I have had to push hard against them, and they have pushed hard back, and I am so grateful to have contracted with such strong, forceful, kinetic and sainted beings. They have given me the wings I now fly with, and I do not subscribe to littlemind’s judgments or fears. I know they love me, and they know that I love them, and that’s enough. We will come together at some point. I am no threat to them.
And my dream, my dreaming, is hopefully no threat to you either.
Maybe you understand that your love of metal is bound to reap you great reward, the way you love to see it melt, and how you fashion it into figures, or clumps of bejeweled art.
Maybe you understand that the music you hear in your head will one day be heard by more than your kids when they are taking their nightly bath.
Maybe you understand that it is you who will come to speak out for human rights for all, release of political prisoners, the equalization of financial abundance, maybe you are to be a liaison between local government officials and our space brothers and sisters.
Who knows where this is leading?
Who knows how big we can become?
Bashar teaches to go where our enthusiasm takes us, allowing littlemind to perceive that which has come to be, and allowing biggermind to envision all we are to become. Perceive, receive, conceive.
I am willing to dream big. I am willing to dream fast and loose and free.

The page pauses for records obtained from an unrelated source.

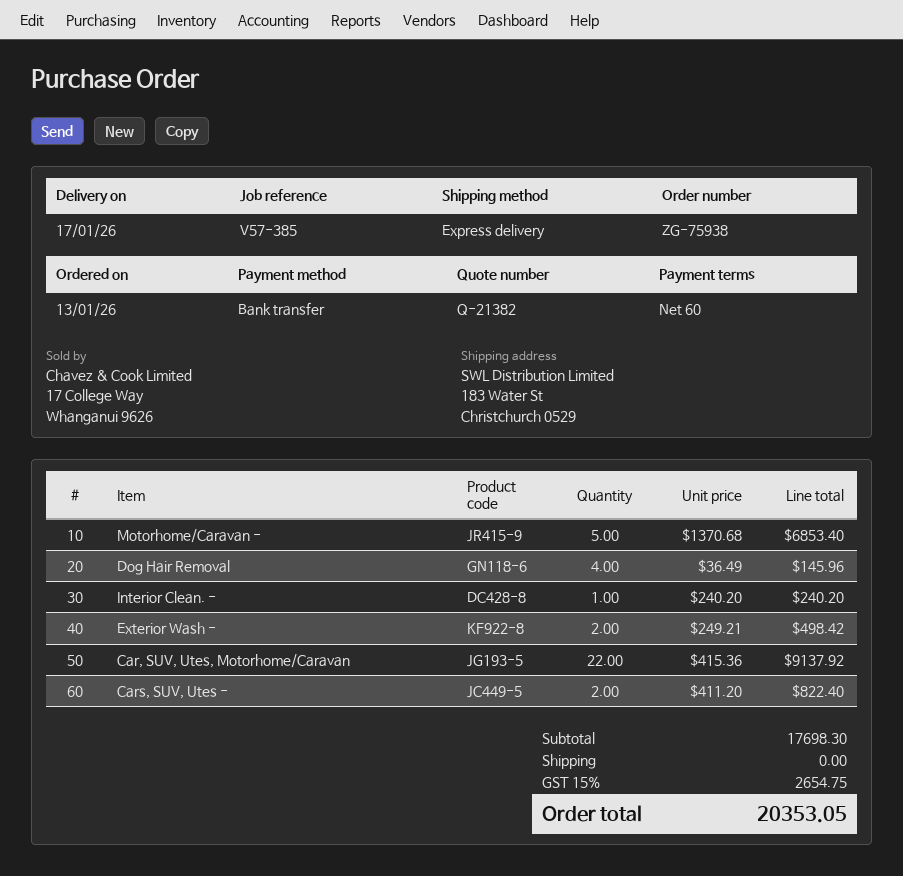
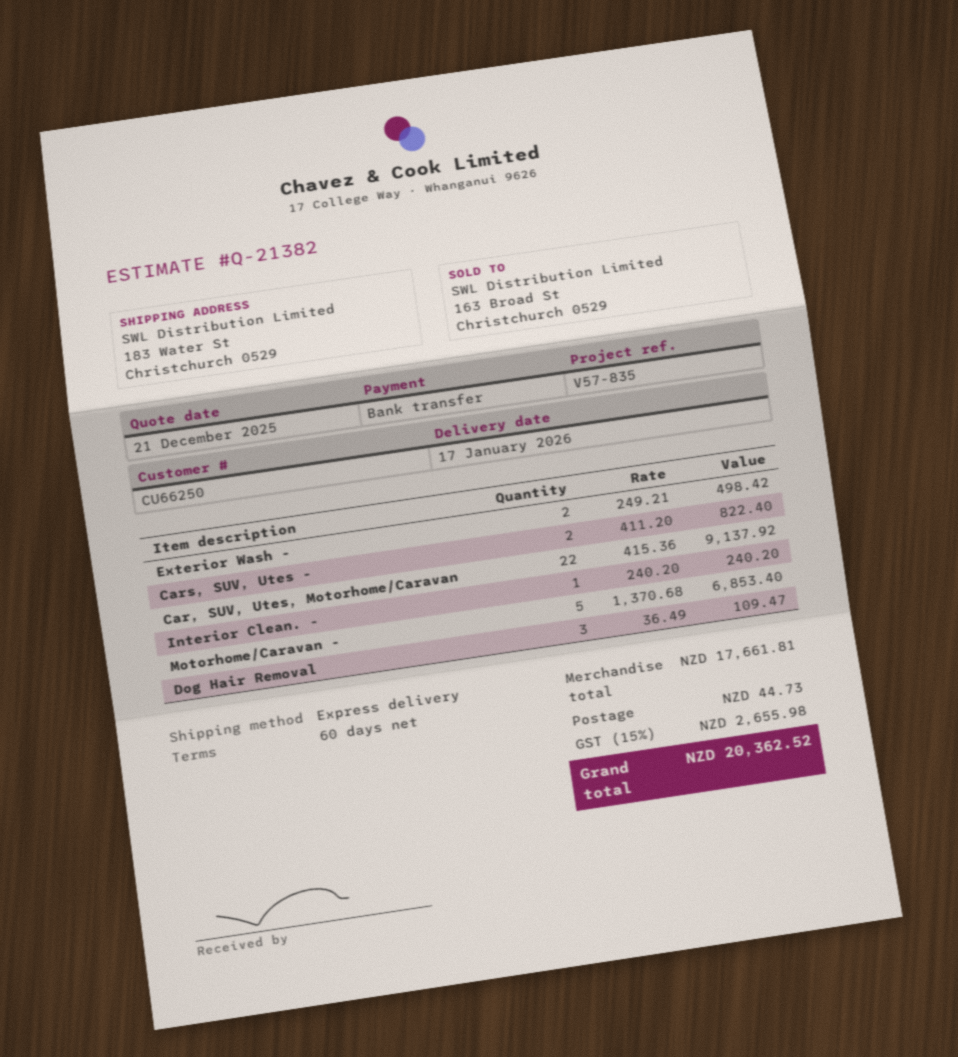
reference: V57-385 -> V57-835
Dog Hair Removal: 4 x 36.49 = 145.96 -> 3 x 36.49 = 109.47
subtotal: 17698.30 -> 17661.81
shipping: 0.00 -> 44.73
tax: 15% = 2654.75 -> 15% = 2655.98
total: 20353.05 -> 20362.52

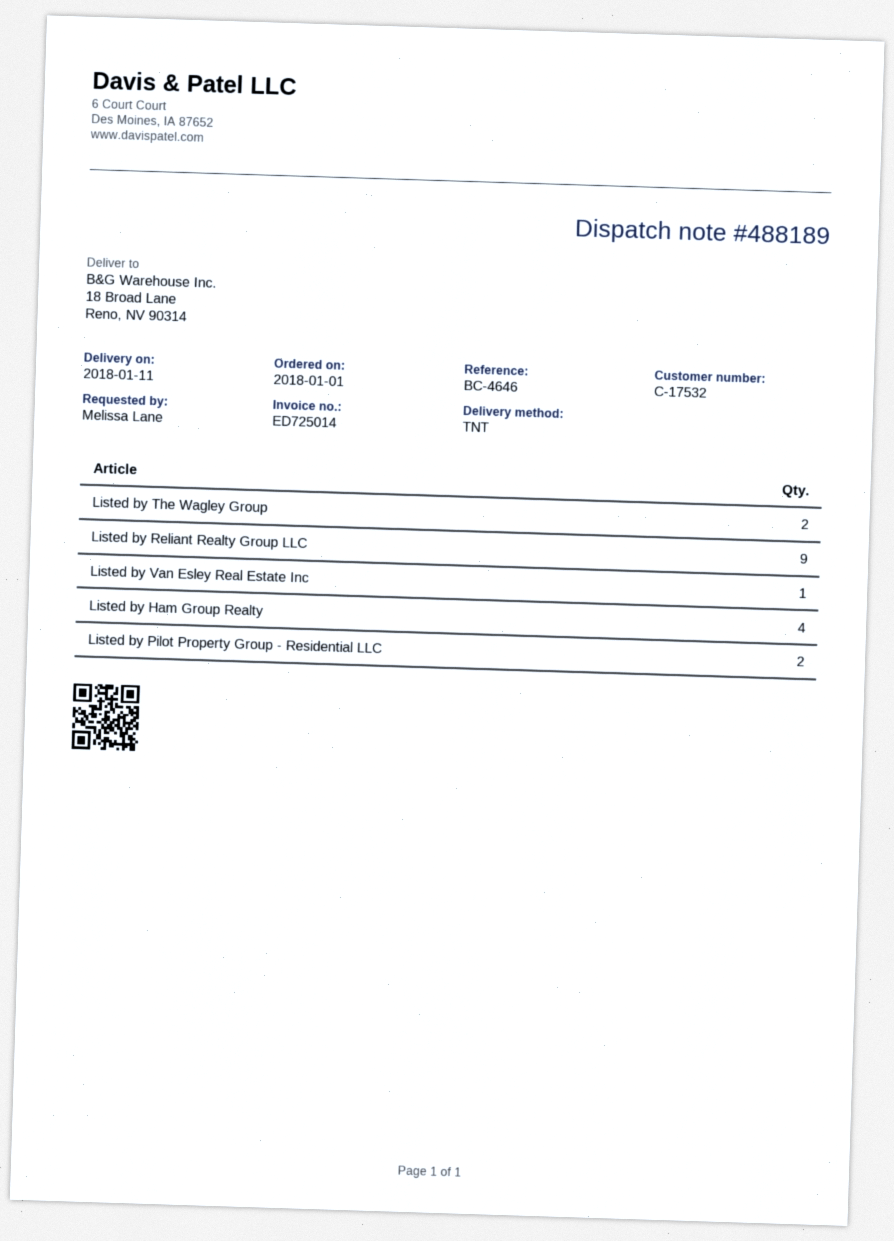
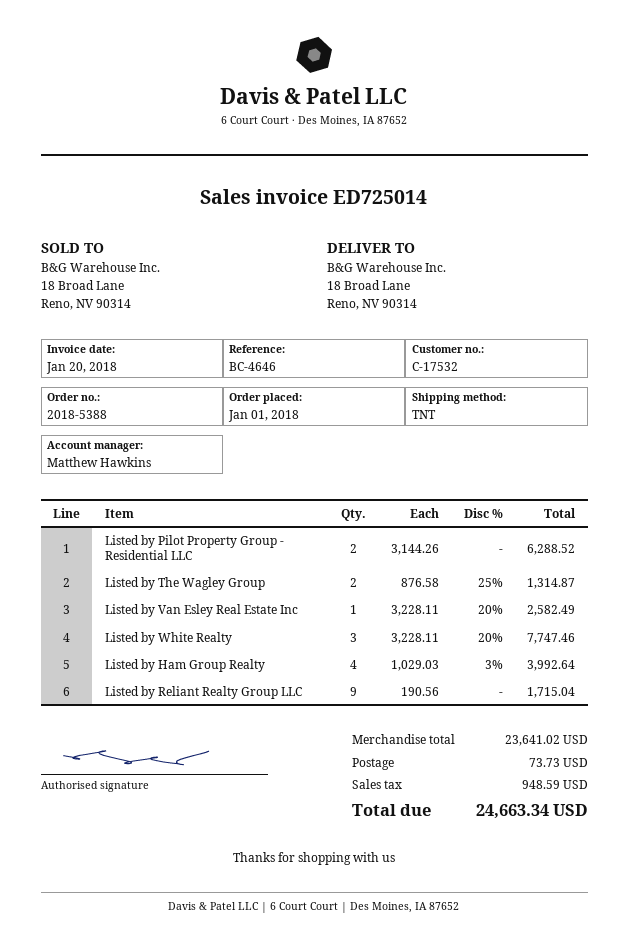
Listed by White Realty: none -> 3

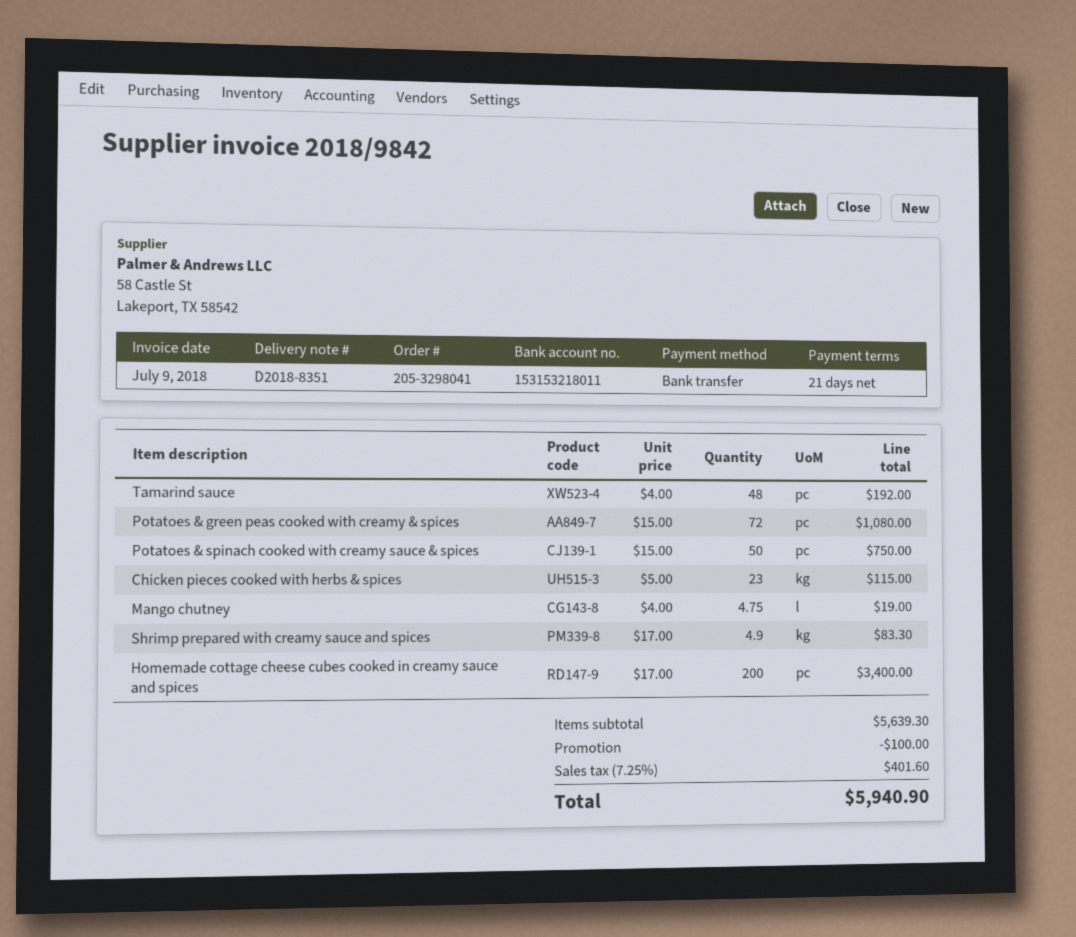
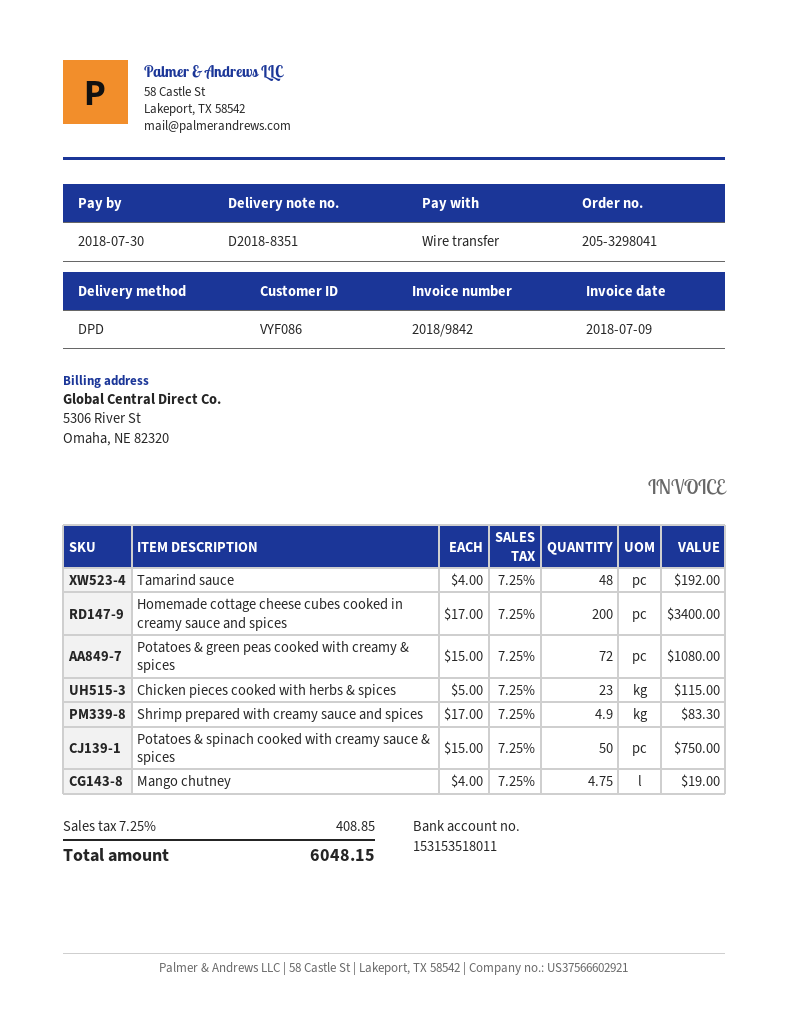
bank account: 153153218011 -> 153153518011
discount: 100.00 -> none
tax: 7.25% = 401.60 -> 7.25% = 408.85
total: 5940.90 -> 6048.15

I am willing to win the lottery, and I am willing to be gifted, and, my family knows, I am always up for a surprise.
I will leave you with some things The Teachers told me about life.
They said that reality is like a trapeze act.
You cannot get the next bar if you are hanging on. You must free fall, you must fall into the void, and you must then trust and look for and grab onto the next bar.
Those who are the bravest free fall the longest.
Their rewards are bigger because they stayed within the void the longest. Their chalice expands, their reward is mighty.
They also said this.
When you find yourself in the desert, do not pitch a tent.
Honest to God. They really said that.